ANGOLA, BRASIL E TIMOR NO TOP DAS VIOLAÇÕES

ANGOLA, BRASIL E TIMOR NO TOP DAS VIOLAÇÕES
Human Rights Watch denuncia violações à liberdade de expressão e aos direitos humanos em Luanda

Angola, Brasil e Timor-Leste, três dos oito países de língua portuguess, figuram, por razões várias, no relatório anual da organização Human Rights Watch, que dá conta de diferentes violações cometidas ao longo de 2007. Segundo o documento, hoje divulgado publicamente pela organização de defesa dos direitos humanos, com sede em Londres, dos três, o Brasil é o país com maiores problemas, sendo a violência policial o principal factor de desestabilização.

"Confrontada com elevados índices de crime violento, especialmente nos centros urbanos, alguns agentes da polícia levam a cabo práticas abusivas em vez de respeitarem a conduta policial", lê-se no relatório.

A HRW adianta que as condições de detenção são "abismais" e que, nas áreas rurais, os conflitos ligados à propriedade da terra e a violência a eles associados continuam uma constante, enquanto os activistas dos Direitos Humanos são "alvo de ameaças e de ataques".

"Apesar de o governo brasileiro ter efectuado esforços para garantir uma diminuição dos abusos aos direitos humanos, raramente responsabilizou as autoridades policiais", sublinha-se no documento.

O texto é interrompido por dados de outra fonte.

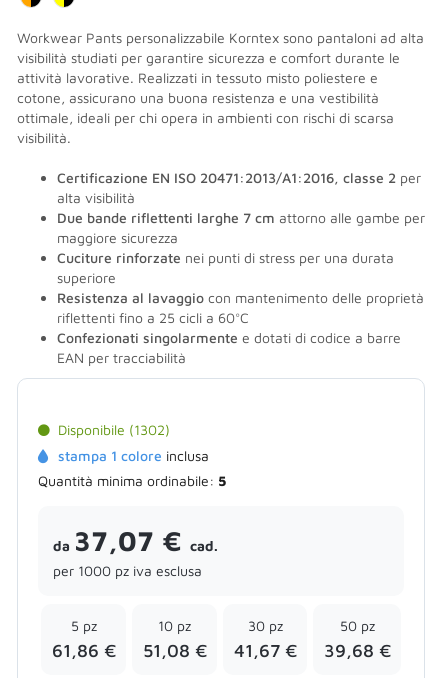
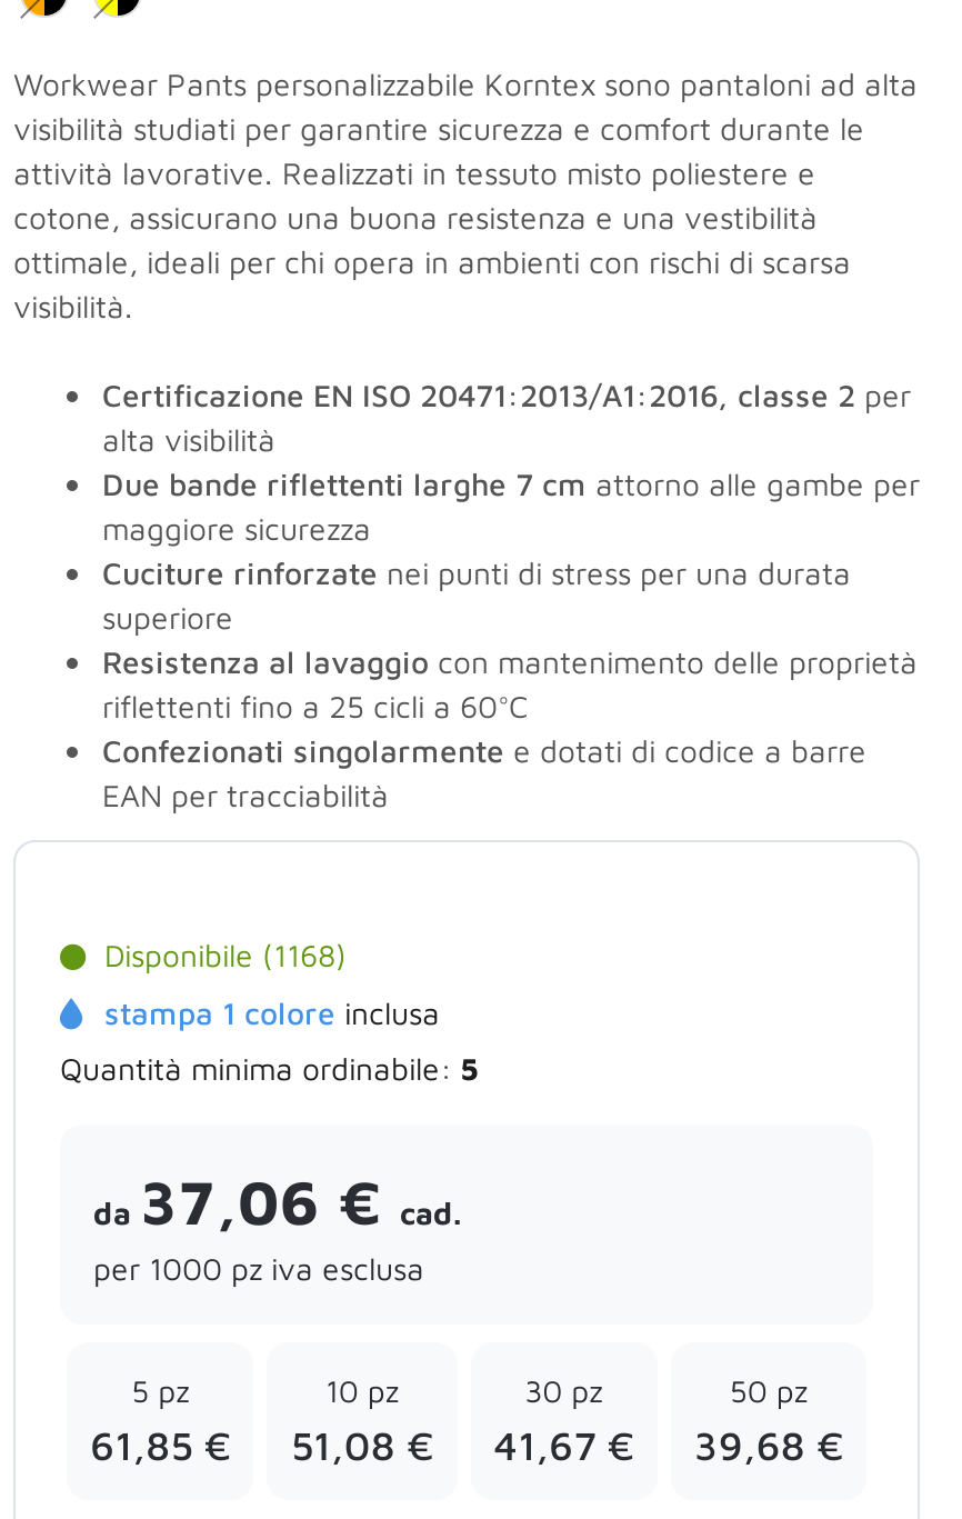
[58,422,170,438] Disponibile (1302) -> [104,937,347,975] Disponibile (1168)
[53,524,218,558] da 37,07 €cad. -> [93,1166,462,1239] da 37,06 €cad.
[52,640,390,662] 61,86 € 51,08 € 41,67 € 39,68 € -> [90,1423,843,1470] 61,85 € 51,08 € 41,67 € 39,68 €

Em Timor-Leste, segundo o mesmo relatório, houve alguns casos, "esporádicos", de violência, registados antes e depois das eleições de 30 de Junho de 2007, o que levou parte das populações a procurarem refúgio em alguns distritos do leste do país.

Realçando os avanços na Justiça, com alguns julgamentos em curso de militares e polícias responsáveis pelos conflitos e actos de violência registados em 2006, o relatório salienta, porém, que muitos dos crimes foram "abafados" ao abrigo da Lei da Amnistia, aprovada em 2007.

As eleições presidenciais e legislativas de 2007, relembra a HRW, trouxe novos líderes políticos ao país, mas o espectro de violência e de insegurança continua presente.

A Human Rights Watch lamenta também que as novas autoridades timorenses continuem ainda a "ignorar" as recomendações da Comissão da Verdade e Reconciliação que averigua os crimes cometidos durante a ocupação indonésia de Timor-Leste (1975/1999).

Ponto considerado "muito positivo" pela HRW é a referência à inexistência de quaisquer ataques ou intimidações a activistas dos Direitos Humanos em Timor-Leste durante 2007.

"O Gabinete do Provedor, que tem o poder de investigar e reportar as queixas do governo e das diferentes instituições, tem trabalhado sem quaisquer interferências", refere a Human Rights Watch.

Em Angola, a Human Rights Watch denunciou violações à liberdade de expressão e aos direitos humanos, havendo casos em que algumas associações locais e órgãos de comunicação social são alvo de intimidações.

A organização acusa também as autoridades de Luanda de, entre 2002 e 2006, terem desalojado mais de 30.000 pessoas das suas casas sem avançar com qualquer compensação ou indemnização, ou mesmo atribuir qualquer habitação.

A HRW fala ainda dos sucessivos adiamentos das eleições gerais angolanas, realizadas pela última vez em 1992, mas toda a informação do relatório sobre os temas eleitorais está já desactualizada, uma vez que baseia as denúncias na inexistência de datas para a votação, já marcada pelo Presidente angolano, José Eduardo dos Santos, para Setembro deste ano.

A HRW destaca, porém, que, desde o fim da guerra civil, em 2002, Angola tem vindo a registar altos índices de crescimento, lembrando que as previsões para 2007 apontam para que a taxa seja a maior do mundo, mas realça que grande parte da população continua a viver na extrema pobreza.

O reverso da medalha da melhoria acentuada nos índices de desenvolvimento económico do país passa pelo grande número de pessoas que, por via disso, são desalojadas por ordem do governo.

A HRW sustenta que o clima de intimidação e de hostilidade em relação às organizações da sociedade civil e aos órgãos de comunicação social tem vindo a "subir significativamente", apesar da sua participação em campanhas de educação cívica.

As restrições às actividades das ONG em Angola "são cada vez maiores" e vários grupos de defesa dos Direitos Humanos angolanos reclamam a inconstitucionalidade da Lei das Associações, aprovada pelo governo, advogando que quem tem de a adoptar é o parlamento.

Lembrando a contestação ainda vigente em Cabinda, onde a nomeação de um bispo não natural da região foi objecto de polémica, a HRW refere que o aumento do protagonismo de Angola tem ajudado a "abafar" as críticas à boa governação e à violação dos Direitos Humanos.